Take the entries below and print, exactly, the stretch from the line containing "background: #fff;" through the line containing "47px; font-weight: bold;", both included.

[Stored items]
----
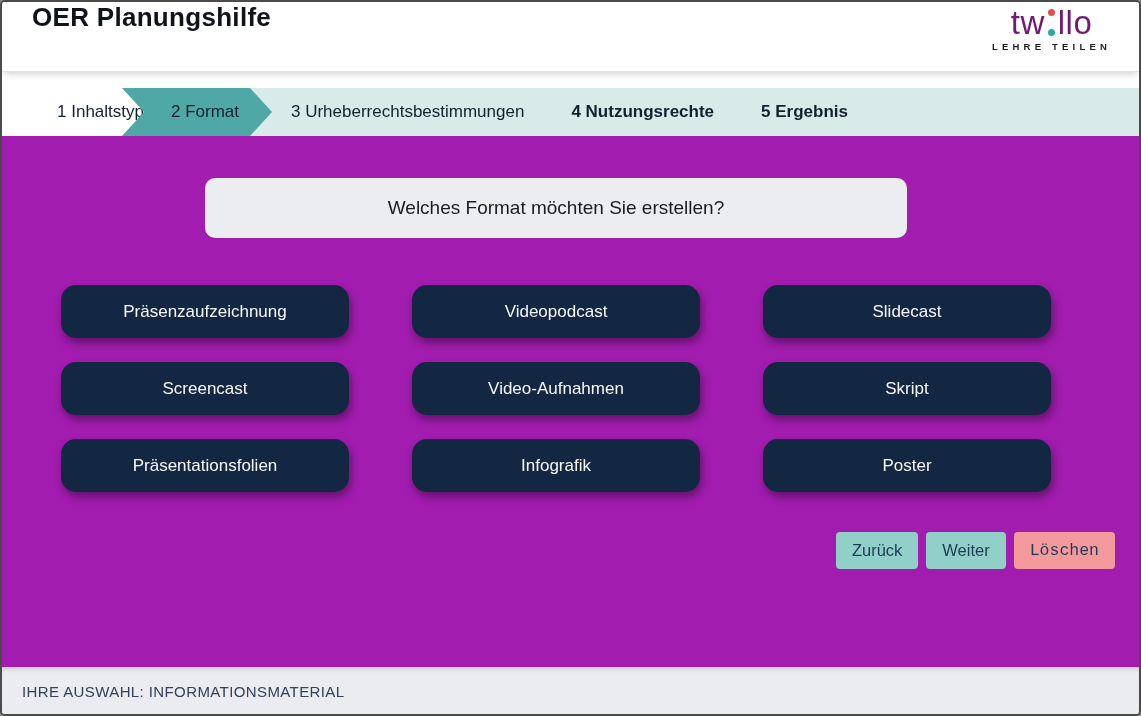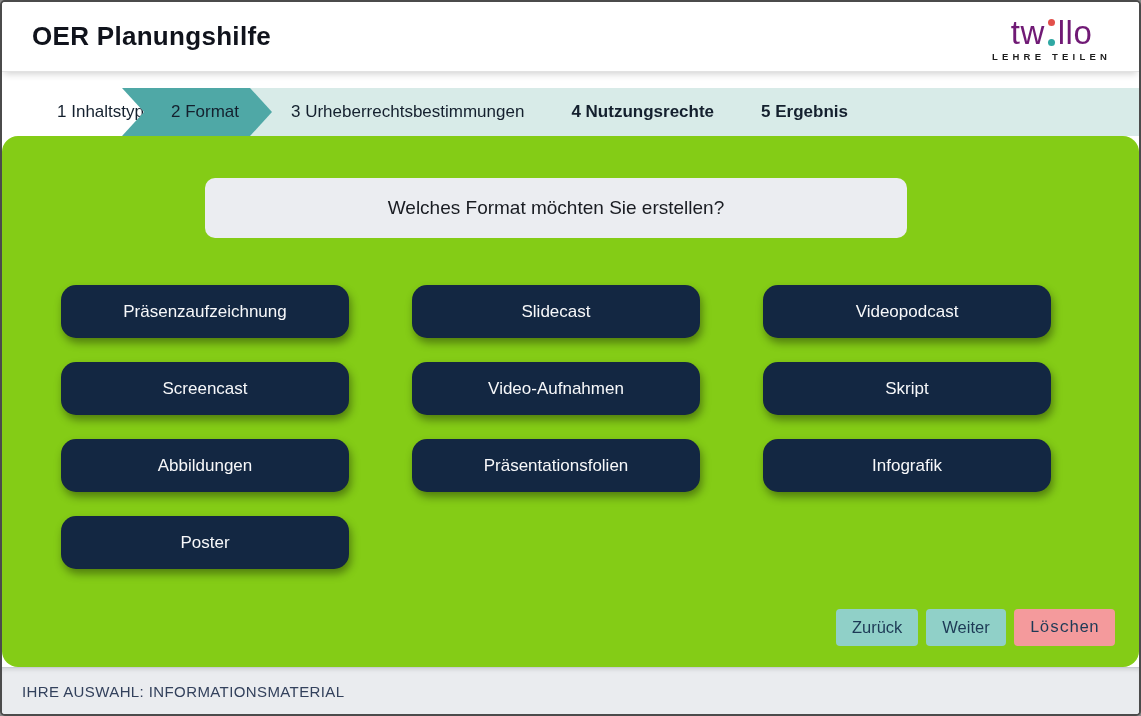--- a/index.html
+++ b/index.html
@@ -14,21 +14,20 @@
     overflow: hidden;
     display: flex;
     flex-direction: column;
   }
 
   
   header {
     height: 70px;
     flex: 0 0 70px;
     display: flex;
-    align-items: center;
     justify-content: space-between;
     padding: 0 28px 0 30px;
     border-bottom: 1px solid #e2e2e2;
     box-shadow: 0 4px 7px -2px rgba(0,0,0,0.18);
     position: relative;
     z-index: 3;
     background: #fff;
   }
   .page-title {
     font-size: 26px;
@@ -96,21 +95,21 @@
     justify-content: center;
     padding-left: 26px;
     padding-right: 10px;
     z-index: 1;
   }
   .step-plain { display: flex; align-items: center; }
   .step-3 { margin-left: 19px; }
   .step-4, .step-5 { margin-left: 47px; font-weight: bold; }
 
   
-  main { flex: 1 1 auto; background: #84cc16; position: relative; border-radius: 16px; }
+  main { flex: 1 1 auto; background: #a21caf; position: relative; }
   .question {
     width: 702px;
     height: 60px;
     margin: 42px 0 0 203px;
     background: #ebedf1;
     border-radius: 10px;
     display: flex;
     align-items: center;
     justify-content: center;
     font-size: 19px;
@@ -206,26 +205,25 @@
     <div class="step-plain step-3">3 Urheberrechtsbestimmungen</div>
     <div class="step-plain step-4">4 Nutzungsrechte</div>
     <div class="step-plain step-5">5 Ergebnis</div>
   </nav>
 
   <main>
     <div class="question">Welches Format möchten Sie erstellen?</div>
 
     <div class="grid">
       <button class="opt">Präsenzaufzeichnung</button>
+      <button class="opt">Videopodcast</button>
       <button class="opt">Slidecast</button>
-      <button class="opt">Videopodcast</button>
       <button class="opt">Screencast</button>
       <button class="opt">Video-Aufnahmen</button>
       <button class="opt">Skript</button>
-      <button class="opt">Abbildungen</button>
       <button class="opt">Präsentationsfolien</button>
       <button class="opt">Infografik</button>
       <button class="opt">Poster</button>
     </div>
 
     <div class="navrow">
       <button class="navbtn teal">Zurück</button>
       <button class="navbtn teal">Weiter</button>
       <button class="navbtn pink">Löschen</button>
     </div>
----
_Result of this exercise_
     background: #fff;
   }
   .page-title {
     font-size: 26px;
@@ -96,21 +95,21 @@
     justify-content: center;
     padding-left: 26px;
     padding-right: 10px;
     z-index: 1;
   }
   .step-plain { display: flex; align-items: center; }
   .step-3 { margin-left: 19px; }
   .step-4, .step-5 { margin-left: 47px; font-weight: bold; }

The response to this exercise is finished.